Source data:
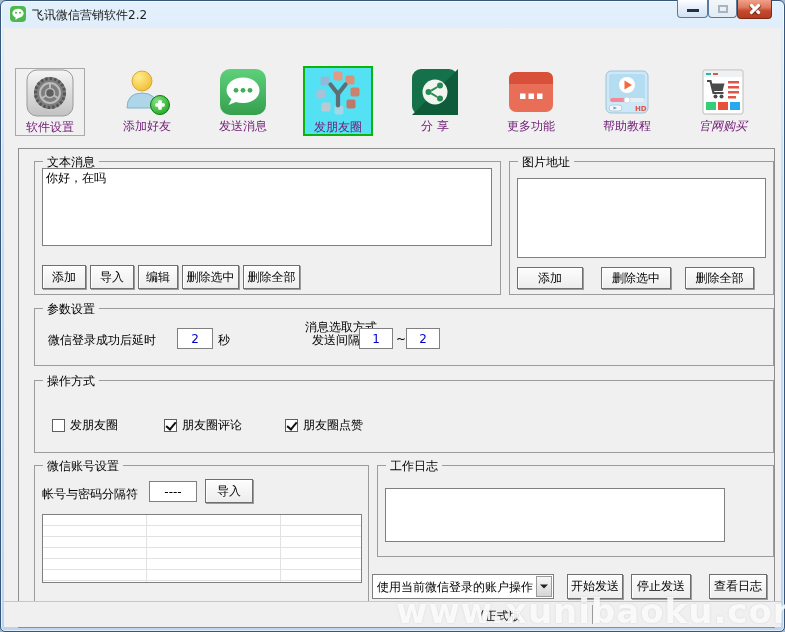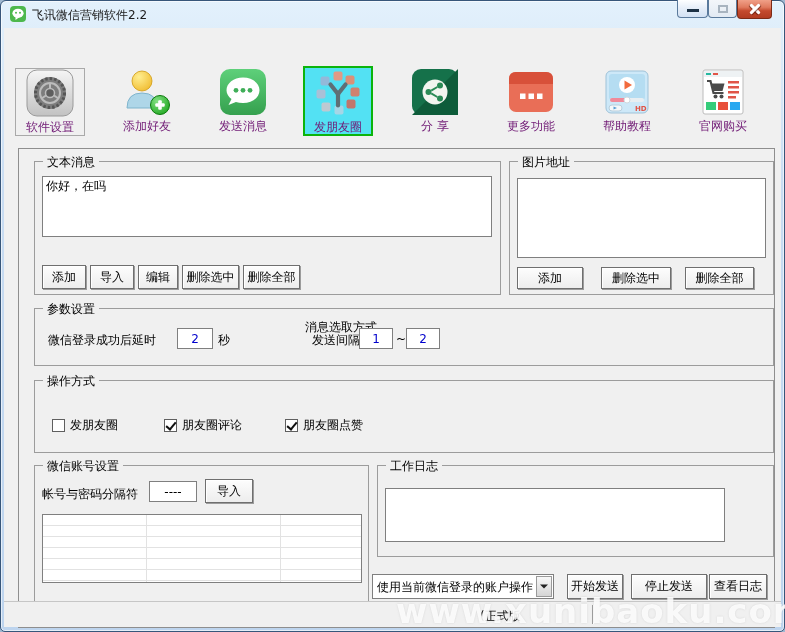"官网购买" div.tool-btn { font-style: none -> italic }
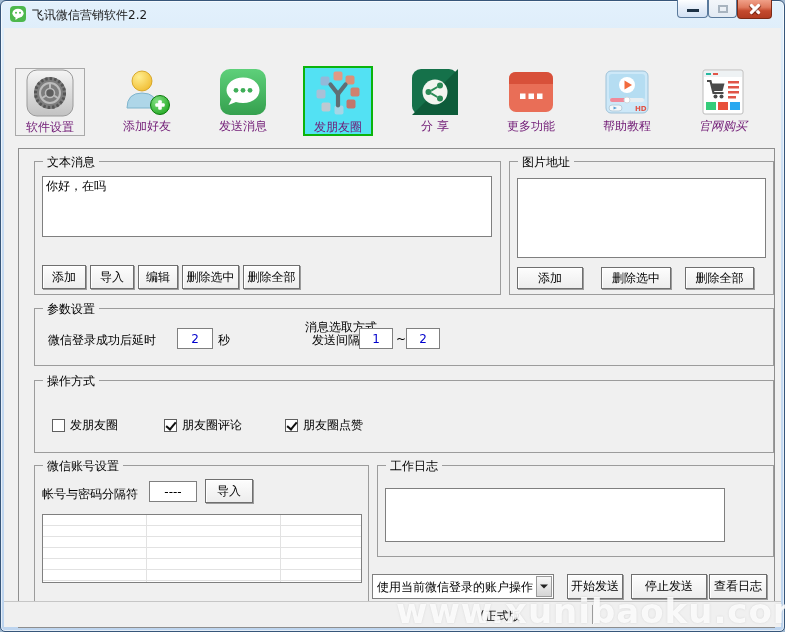"你好，在吗" div.sunken { height: 61px -> 78px; top: 148px -> 140px }
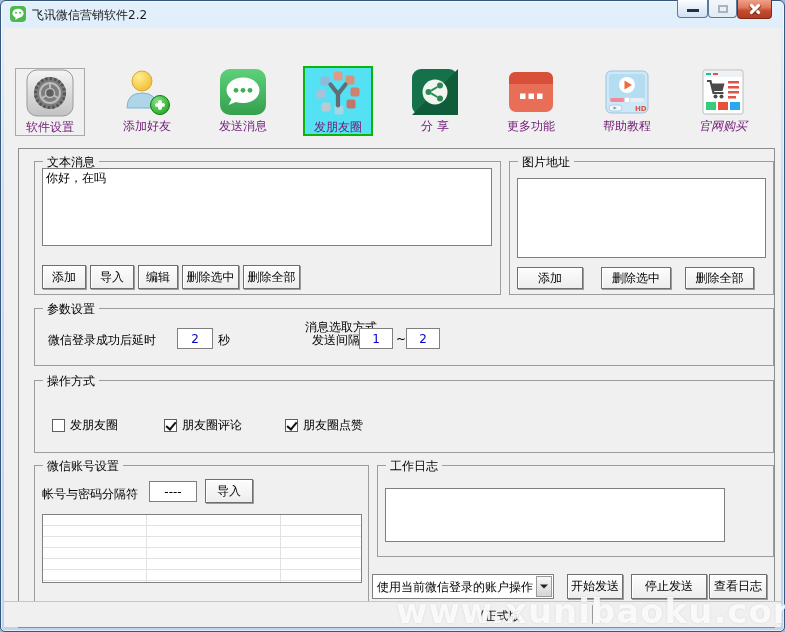"停止发送" button.btn { width: 76px -> 60px }
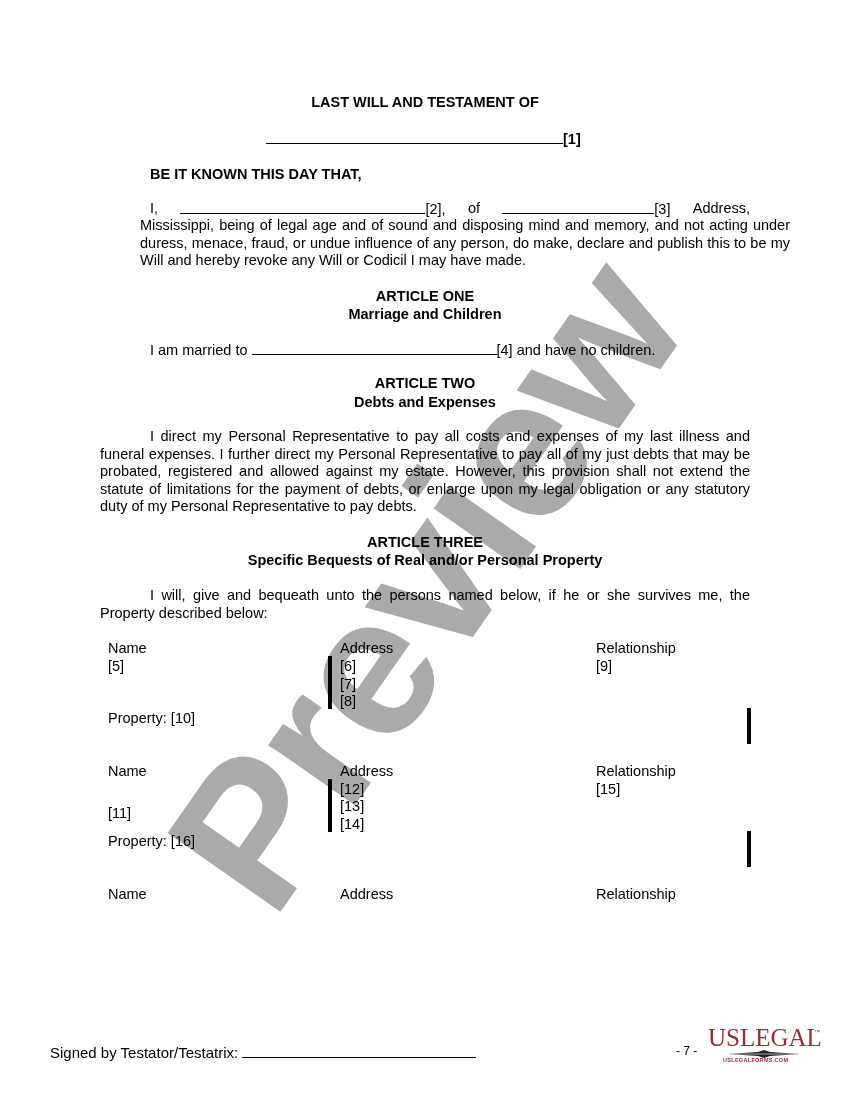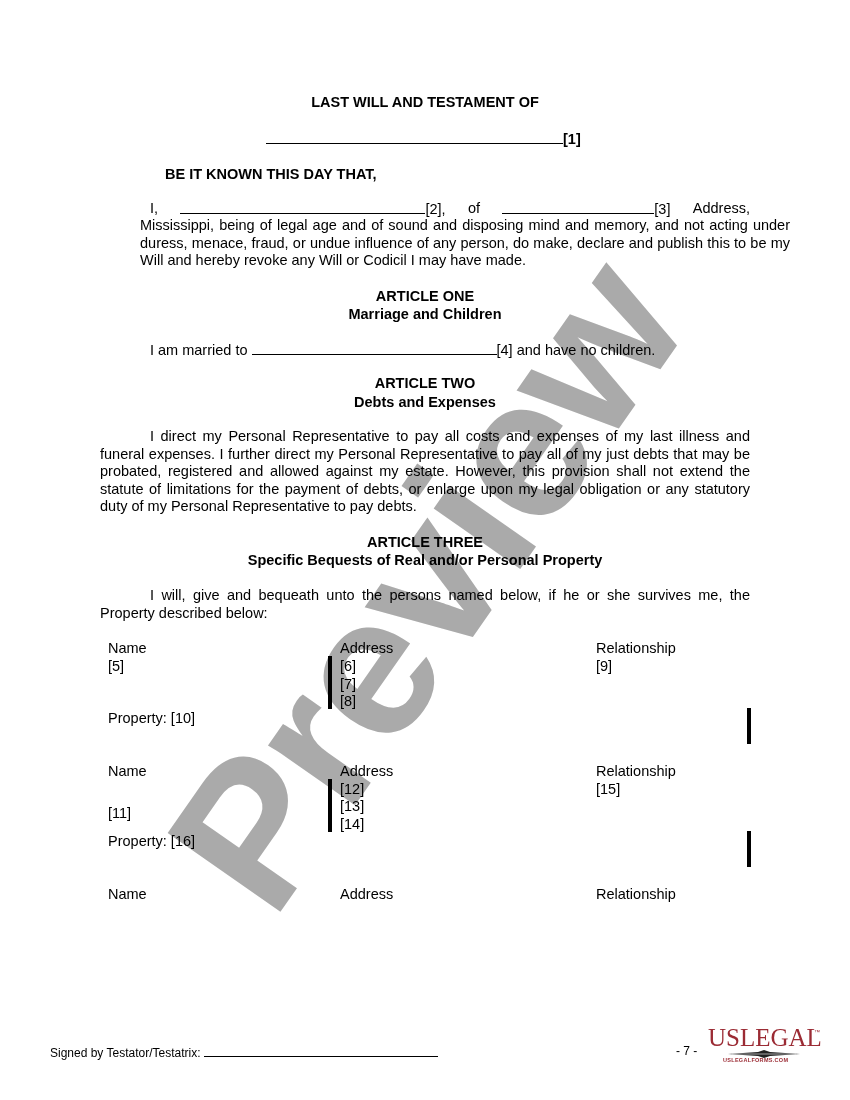"BE IT KNOWN THIS DAY" div.abs { margin-left: 15px -> none }
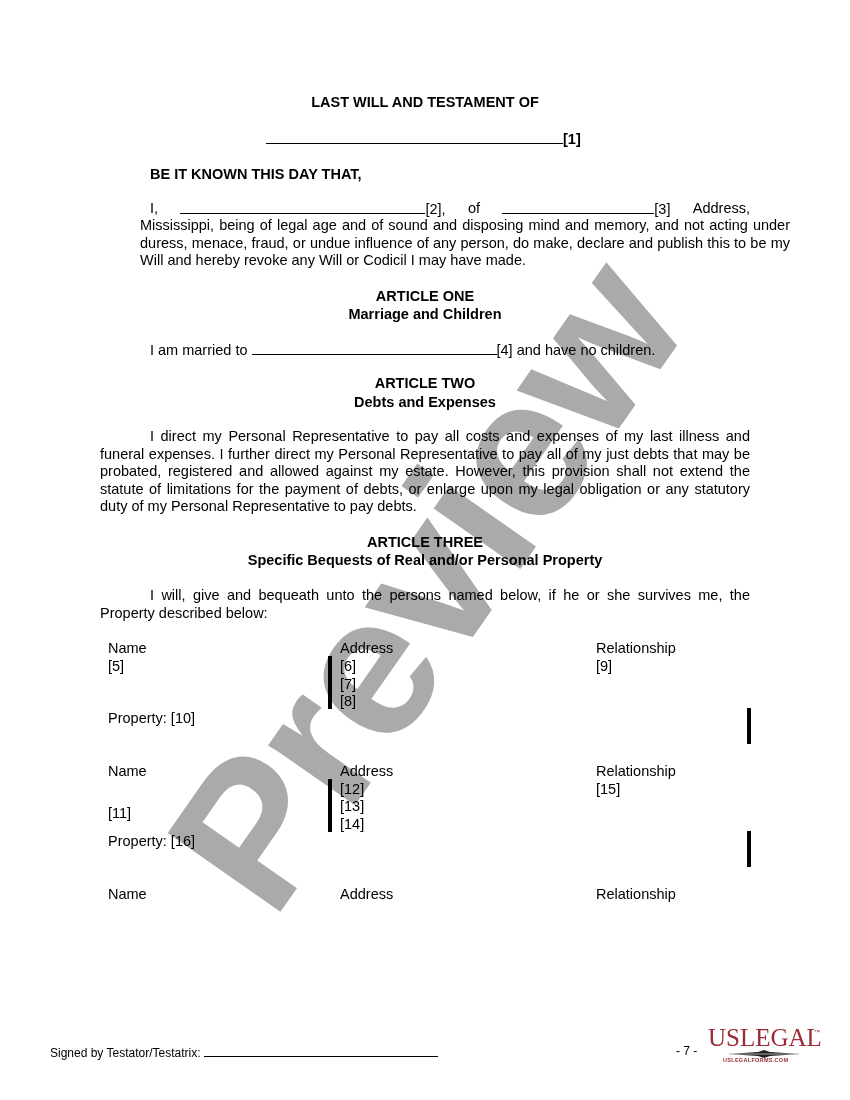"Signed by Testator/Testatrix:" div.abs { font-size: 12px -> 15px }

Instructions to follow:
Give the data again exactly, without pictures.

Answer to this task:
"官网购买" div.tool-btn { font-style: none -> italic }
"你好，在吗" div.sunken { height: 61px -> 78px; top: 148px -> 140px }
"停止发送" button.btn { width: 76px -> 60px }
"BE IT KNOWN THIS DAY" div.abs { margin-left: 15px -> none }
"Signed by Testator/Testatrix:" div.abs { font-size: 12px -> 15px }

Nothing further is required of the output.